Un médecin sur deux concerné par le burn-out : qu’est-ce qui ne va pas ?

Deux psy­chiatres de l’As­sis­tance publique-Hôpi­taux de Mar­seille ont publié début jan­vier 2019 une étude dans la revue Jour­nal of Affec­tive Disor­ders dans laquelle ils estiment que 49 % des méde­cins sont expo­sés au burn-out. Que se passe-t-il dans le sys­tème de san­té français ?

Le taux d’exposition au burn-out est deux à trois fois plus éle­vé pour les méde­cins en France que pour une autre pro­fes­sion. 5 % des méde­cins seraient même affec­tés par une forme sévère de burn-out. C’est en éplu­chant 37 études scien­ti­fiques menées dans plu­sieurs hôpi­taux fran­çais entre 2000 et 2017 que les psy­chiatres en sont arri­vés à cette conclu­sion. Ils se sont par ailleurs appuyés sur les témoi­gnages de 15 000 méde­cins hos­pi­ta­liers ou en ambulatoire

Urgen­tistes en pre­mière ligne

Sans réelle sur­prise, les urgen­tistes arrivent en pre­mière ligne à cause « des troubles du rythme pro­vo­qués par la répé­ti­tion des gardes de nuit, l’al­ter­nance de périodes calmes et de coups de chaud, ain­si que l’ex­po­si­tion à des situa­tions de vio­lence et de grande détresse sociale [qui] contri­buent à expli­quer leur fra­gi­li­té ». Mais les jeunes méde­cins ne sont pas épar­gnés, étant plus expo­sés que leurs aînés à la « déper­son­na­li­sa­tion », et se voyant sou­vent confier les tâches et les patients difficiles.
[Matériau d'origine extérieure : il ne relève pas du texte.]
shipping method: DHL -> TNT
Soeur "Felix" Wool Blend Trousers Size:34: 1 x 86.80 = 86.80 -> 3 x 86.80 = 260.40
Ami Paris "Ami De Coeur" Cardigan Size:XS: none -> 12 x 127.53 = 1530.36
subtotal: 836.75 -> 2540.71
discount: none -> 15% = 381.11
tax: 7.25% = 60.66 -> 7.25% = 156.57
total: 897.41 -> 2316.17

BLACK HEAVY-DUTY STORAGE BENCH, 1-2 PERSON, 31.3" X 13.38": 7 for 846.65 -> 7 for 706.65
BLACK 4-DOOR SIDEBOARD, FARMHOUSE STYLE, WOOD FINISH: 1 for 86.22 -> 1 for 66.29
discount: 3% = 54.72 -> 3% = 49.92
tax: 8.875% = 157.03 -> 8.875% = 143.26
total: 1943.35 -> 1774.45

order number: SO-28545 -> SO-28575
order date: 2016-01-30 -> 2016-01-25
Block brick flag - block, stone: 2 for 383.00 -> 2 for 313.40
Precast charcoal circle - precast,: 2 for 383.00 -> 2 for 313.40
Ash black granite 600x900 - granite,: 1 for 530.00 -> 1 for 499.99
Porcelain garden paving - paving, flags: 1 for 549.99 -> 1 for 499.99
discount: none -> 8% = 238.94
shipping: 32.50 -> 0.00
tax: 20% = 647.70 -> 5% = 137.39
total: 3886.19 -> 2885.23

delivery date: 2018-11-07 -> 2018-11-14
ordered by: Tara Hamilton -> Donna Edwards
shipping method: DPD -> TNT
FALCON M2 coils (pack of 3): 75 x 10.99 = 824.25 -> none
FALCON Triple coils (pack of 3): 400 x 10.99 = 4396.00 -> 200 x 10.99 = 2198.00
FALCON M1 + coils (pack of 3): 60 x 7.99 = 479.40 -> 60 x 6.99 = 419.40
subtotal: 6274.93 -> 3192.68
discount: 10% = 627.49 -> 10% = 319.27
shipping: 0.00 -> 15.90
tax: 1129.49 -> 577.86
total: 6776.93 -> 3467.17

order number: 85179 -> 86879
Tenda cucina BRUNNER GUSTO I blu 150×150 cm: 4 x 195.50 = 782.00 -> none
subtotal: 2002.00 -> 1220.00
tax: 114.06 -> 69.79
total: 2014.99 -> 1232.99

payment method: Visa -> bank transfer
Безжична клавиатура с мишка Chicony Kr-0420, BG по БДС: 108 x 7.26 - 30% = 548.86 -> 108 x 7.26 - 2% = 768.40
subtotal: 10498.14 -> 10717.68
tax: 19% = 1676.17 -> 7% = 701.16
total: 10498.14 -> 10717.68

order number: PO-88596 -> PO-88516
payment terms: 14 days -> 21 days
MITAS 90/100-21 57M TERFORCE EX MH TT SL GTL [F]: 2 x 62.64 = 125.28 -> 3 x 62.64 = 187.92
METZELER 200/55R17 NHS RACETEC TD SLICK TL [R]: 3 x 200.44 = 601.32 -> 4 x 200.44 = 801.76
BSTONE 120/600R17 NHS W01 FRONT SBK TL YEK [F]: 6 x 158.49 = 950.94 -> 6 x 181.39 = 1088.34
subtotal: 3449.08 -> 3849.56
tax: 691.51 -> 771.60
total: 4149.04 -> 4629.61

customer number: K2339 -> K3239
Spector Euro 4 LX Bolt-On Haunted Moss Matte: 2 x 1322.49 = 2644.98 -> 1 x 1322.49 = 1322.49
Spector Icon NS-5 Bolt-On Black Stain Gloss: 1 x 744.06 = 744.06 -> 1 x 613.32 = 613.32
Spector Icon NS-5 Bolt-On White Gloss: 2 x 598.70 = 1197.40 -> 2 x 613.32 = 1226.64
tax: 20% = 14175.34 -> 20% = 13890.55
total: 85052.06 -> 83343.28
Méde­cins et patients en danger

« Ce constat est alar­mant dans la mesure où le burn-out est une cause majeure d’ar­rêt de tra­vail, mais éga­le­ment de dépres­sions, d’addictions, voire de sui­cide chez les méde­cins », affirme l’enquête. Or, la déper­son­na­li­sa­tion et le déclin d’ac­com­plis­se­ment per­son­nel induits par le burn-out peuvent se tra­duire par une atti­tude cynique envers les patients, des erreurs médi­cales plus fré­quentes ou une pro­pen­sion accrue à la prise de stupéfiants. 

Pour une démarche globale

Les don­nées recueillies démontrent ain­si le lien fort exis­tant entre les troubles psy­cho­lo­giques pro­fes­sion­nels et les dys­fonc­tion­ne­ments mana­gé­riaux ou orga­ni­sa­tion­nels, les uns contri­buant à ren­for­cer les autres dans un véri­table cercle vicieux, délé­tère pour l’organisation et ses membres. Après bien d’autres, cette étude confirme com­bien la pré­ven­tion des risques psy­cho­so­ciaux ne peut être envi­sa­gée que comme une démarche glo­bale dans laquelle l’amélioration de la qua­li­té de vie au tra­vail va de pair avec un ren­for­ce­ment de la qua­li­té du ser­vice délivré.